Palestinian President Mahmoud Abbas presided over a midday ceremony on Wednesday attended by senior officials, Arab-Israeli parliamentarians and dozens of foreign dignitaries at the Muqataa, his headquarters in the West Bank town of Ramallah.
"The story of our people is your story, Mahmoud, and by our meeting it was made more complete and more beautiful," Abbas said in a eulogy.
"You remain with us, Mahmoud, because you represent everything that unites us."
He went on to express the hope that "the flag he raised so high with his poems will one day fly high over the minarets of Jerusalem, its churches and walls, the eternal capital of our inevitable Palestinian state".
Organisers had earlier unfurled some 5 000 flags printed with pictures of Darwish, who came to Ramallah in 1995 after a quarter-century abroad.
Darwish, who died on Saturday at the age of 67 in a hospital in the United States from complications after open-heart surgery, was first flown to Jordan, where Palestinian and Jordanian officials attended a two-hour ceremony in his honour.
Darwish was laid to rest in a grave in the outskirts of Jerusalem, the hoped-for capital of a Palestinian state which he had yearned for in poems imbued with the agony of exile and loss.
Darwish penned more than two-dozen books of poetry and prose in a career spanning nearly a half-century, writing searing verses that captured the Palestinian experience of war, exile and the unfinished struggle for a lost homeland.
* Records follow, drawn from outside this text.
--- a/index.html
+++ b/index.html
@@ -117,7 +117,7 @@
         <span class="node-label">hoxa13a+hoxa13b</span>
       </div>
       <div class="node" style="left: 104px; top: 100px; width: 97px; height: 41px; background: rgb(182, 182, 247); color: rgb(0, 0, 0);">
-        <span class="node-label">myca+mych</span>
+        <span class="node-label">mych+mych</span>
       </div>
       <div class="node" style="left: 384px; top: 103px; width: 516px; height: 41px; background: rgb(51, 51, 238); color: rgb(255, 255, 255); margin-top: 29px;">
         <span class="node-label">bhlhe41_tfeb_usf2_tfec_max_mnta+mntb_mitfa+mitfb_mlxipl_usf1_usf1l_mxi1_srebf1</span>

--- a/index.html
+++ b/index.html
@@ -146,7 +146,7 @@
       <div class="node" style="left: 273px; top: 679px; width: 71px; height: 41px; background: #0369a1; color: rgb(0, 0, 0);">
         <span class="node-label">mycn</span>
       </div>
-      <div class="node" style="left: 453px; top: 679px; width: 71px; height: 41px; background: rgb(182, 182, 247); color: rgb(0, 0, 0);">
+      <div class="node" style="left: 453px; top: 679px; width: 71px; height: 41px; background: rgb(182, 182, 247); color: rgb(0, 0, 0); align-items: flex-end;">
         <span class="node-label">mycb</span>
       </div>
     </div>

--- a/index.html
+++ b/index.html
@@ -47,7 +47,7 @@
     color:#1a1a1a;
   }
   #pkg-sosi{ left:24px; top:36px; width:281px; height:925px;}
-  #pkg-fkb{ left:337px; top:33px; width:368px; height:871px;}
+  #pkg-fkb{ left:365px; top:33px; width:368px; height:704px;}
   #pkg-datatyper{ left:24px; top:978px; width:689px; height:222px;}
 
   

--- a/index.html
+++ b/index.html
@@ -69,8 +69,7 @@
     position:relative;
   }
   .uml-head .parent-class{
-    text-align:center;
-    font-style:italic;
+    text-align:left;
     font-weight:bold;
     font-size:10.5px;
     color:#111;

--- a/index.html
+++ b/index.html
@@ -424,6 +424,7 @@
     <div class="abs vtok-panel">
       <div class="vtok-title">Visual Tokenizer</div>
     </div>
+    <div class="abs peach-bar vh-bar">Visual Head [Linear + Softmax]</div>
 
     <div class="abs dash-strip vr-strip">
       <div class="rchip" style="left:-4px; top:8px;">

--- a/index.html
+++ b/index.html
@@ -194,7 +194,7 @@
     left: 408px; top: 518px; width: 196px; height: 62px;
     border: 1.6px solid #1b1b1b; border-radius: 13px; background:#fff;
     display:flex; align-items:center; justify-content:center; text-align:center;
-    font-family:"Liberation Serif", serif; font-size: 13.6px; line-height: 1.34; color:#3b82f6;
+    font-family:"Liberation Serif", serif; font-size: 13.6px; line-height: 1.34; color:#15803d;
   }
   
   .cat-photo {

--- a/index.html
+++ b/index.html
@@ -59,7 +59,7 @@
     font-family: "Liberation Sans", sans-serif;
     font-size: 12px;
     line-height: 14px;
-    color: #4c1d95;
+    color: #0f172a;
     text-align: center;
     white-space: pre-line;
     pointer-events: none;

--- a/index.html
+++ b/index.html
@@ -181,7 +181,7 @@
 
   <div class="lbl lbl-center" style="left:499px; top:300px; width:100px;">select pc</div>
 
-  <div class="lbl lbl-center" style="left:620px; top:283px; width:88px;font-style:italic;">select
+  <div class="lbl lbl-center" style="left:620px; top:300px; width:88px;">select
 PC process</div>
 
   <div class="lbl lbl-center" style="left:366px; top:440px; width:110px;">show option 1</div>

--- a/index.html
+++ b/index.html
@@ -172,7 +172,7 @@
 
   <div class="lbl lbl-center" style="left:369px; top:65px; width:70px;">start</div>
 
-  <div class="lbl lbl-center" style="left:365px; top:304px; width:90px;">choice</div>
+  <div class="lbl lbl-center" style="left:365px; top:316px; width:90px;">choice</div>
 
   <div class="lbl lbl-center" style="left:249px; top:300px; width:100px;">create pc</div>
Born in 1941 in an Arab village in what is now northern Israel, Darwish and his family fled during the 1948 war that followed the creation of the Jewish state, though they soon returned to Israel.
Darwish was critical of Israel over the years and was detained several times in the 1960s before going into self-imposed exile in 1970. During the next 25 years he lived in Paris, Moscow and several Arab capitals.
A sequence of poetic prose about his experience in Beirut during the Israeli invasion in 1982 was translated into English under the title Memory for Forgetfulness.
Darwish served on the executive committee of the Palestine Liberation Organisation until 1993, when he resigned in protest at the Oslo autonomy accords.